[How to complete this task] Each entry should be set down again verbatim, with the images omitted.
=== Records supplied ===
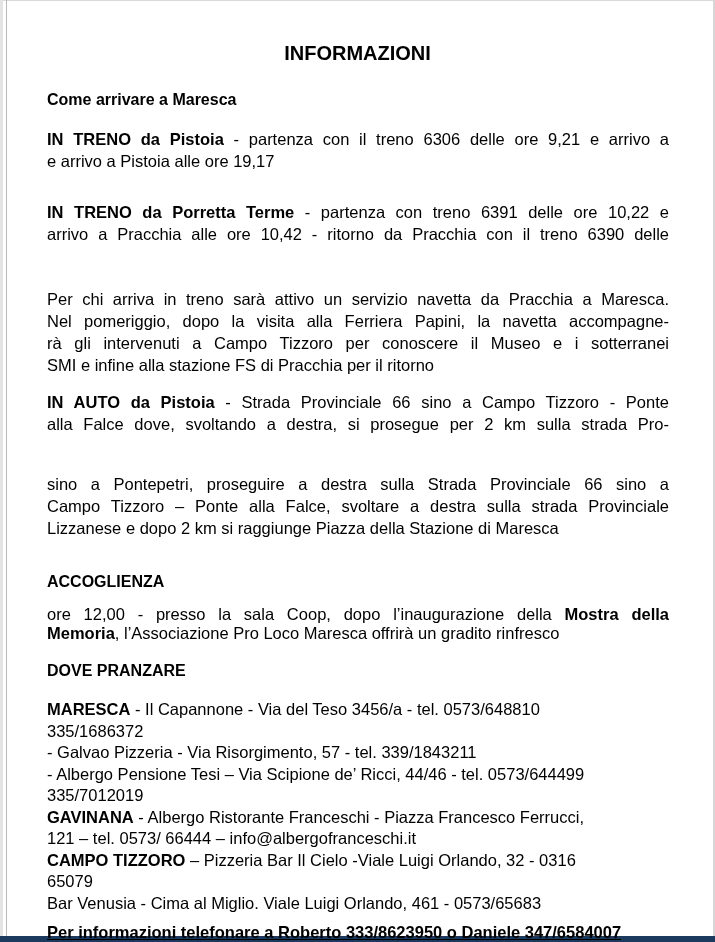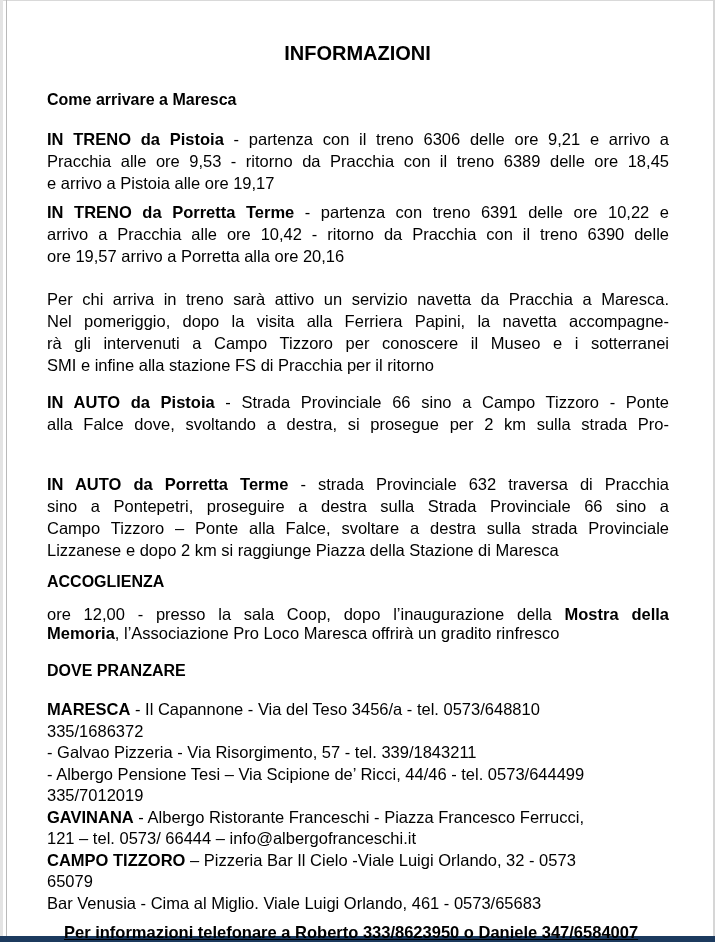"Pracchia alle ore 9,53 -" div.tl { html: <div><span>Pracchia alle ore 9,53 - ritorno da Pracchia con il treno 6389 delle ore 18,45</span></div> -> none }
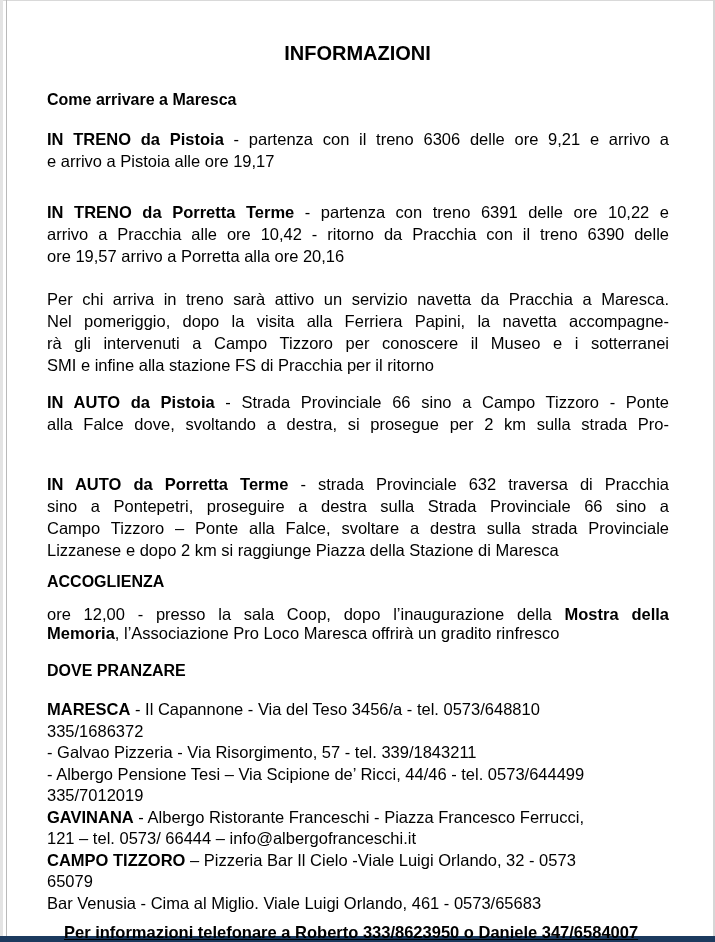"ore 19,57 arrivo a Porretta" div.tl { html: <div><span>ore 19,57 arrivo a Porretta alla ore 20,16</span></div> -> none }
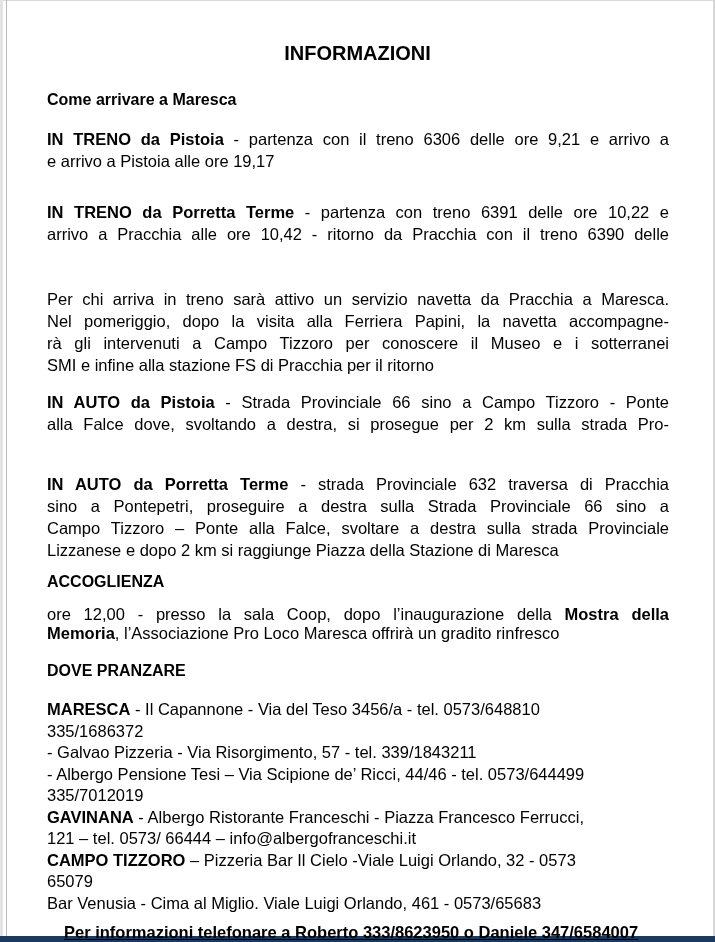"IN AUTO da Porretta Terme" div.tl { html: <div><b>IN AUTO da Porretta Terme</b><span> - strada Provinciale 632 traversa di Pracchia</span></div> -> none }
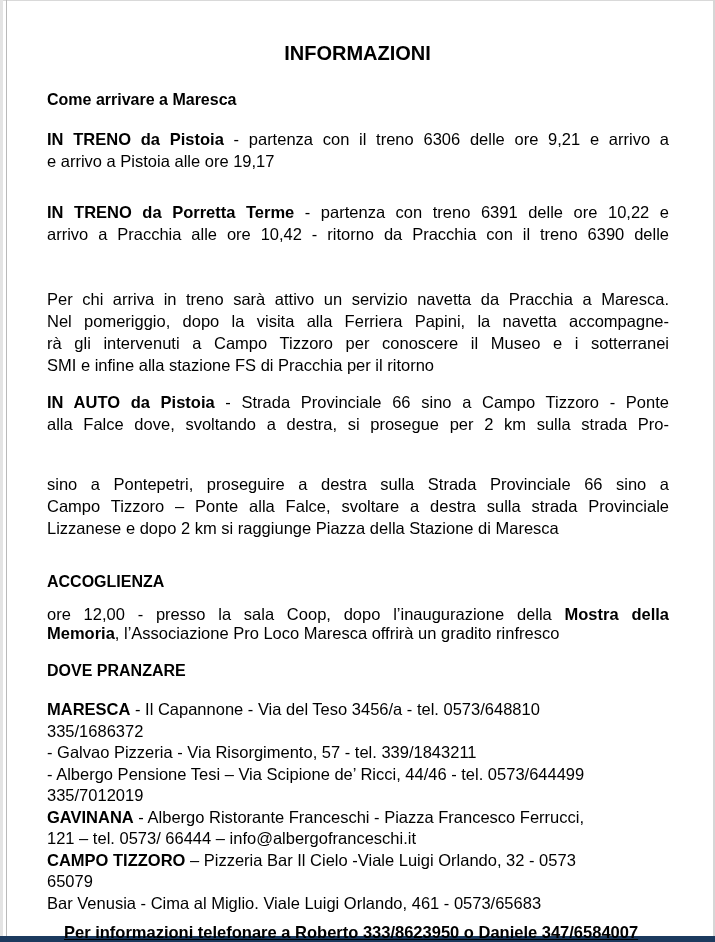"– Pizzeria Bar Il Cielo" span { text: 0573 -> 0316 }
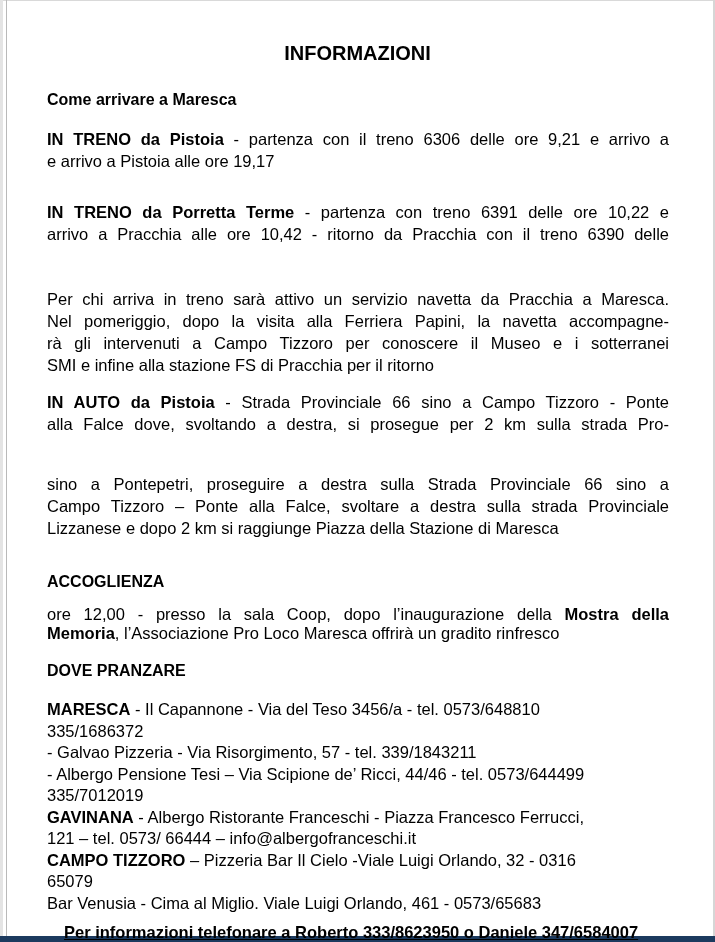"Per informazioni telefonare a Roberto" .footer-line { margin-left: 17px -> none }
===
[Answer section]
"Pracchia alle ore 9,53 -" div.tl { html: <div><span>Pracchia alle ore 9,53 - ritorno da Pracchia con il treno 6389 delle ore 18,45</span></div> -> none }
"ore 19,57 arrivo a Porretta" div.tl { html: <div><span>ore 19,57 arrivo a Porretta alla ore 20,16</span></div> -> none }
"IN AUTO da Porretta Terme" div.tl { html: <div><b>IN AUTO da Porretta Terme</b><span> - strada Provinciale 632 traversa di Pracchia</span></div> -> none }
"– Pizzeria Bar Il Cielo" span { text: 0573 -> 0316 }
"Per informazioni telefonare a Roberto" .footer-line { margin-left: 17px -> none }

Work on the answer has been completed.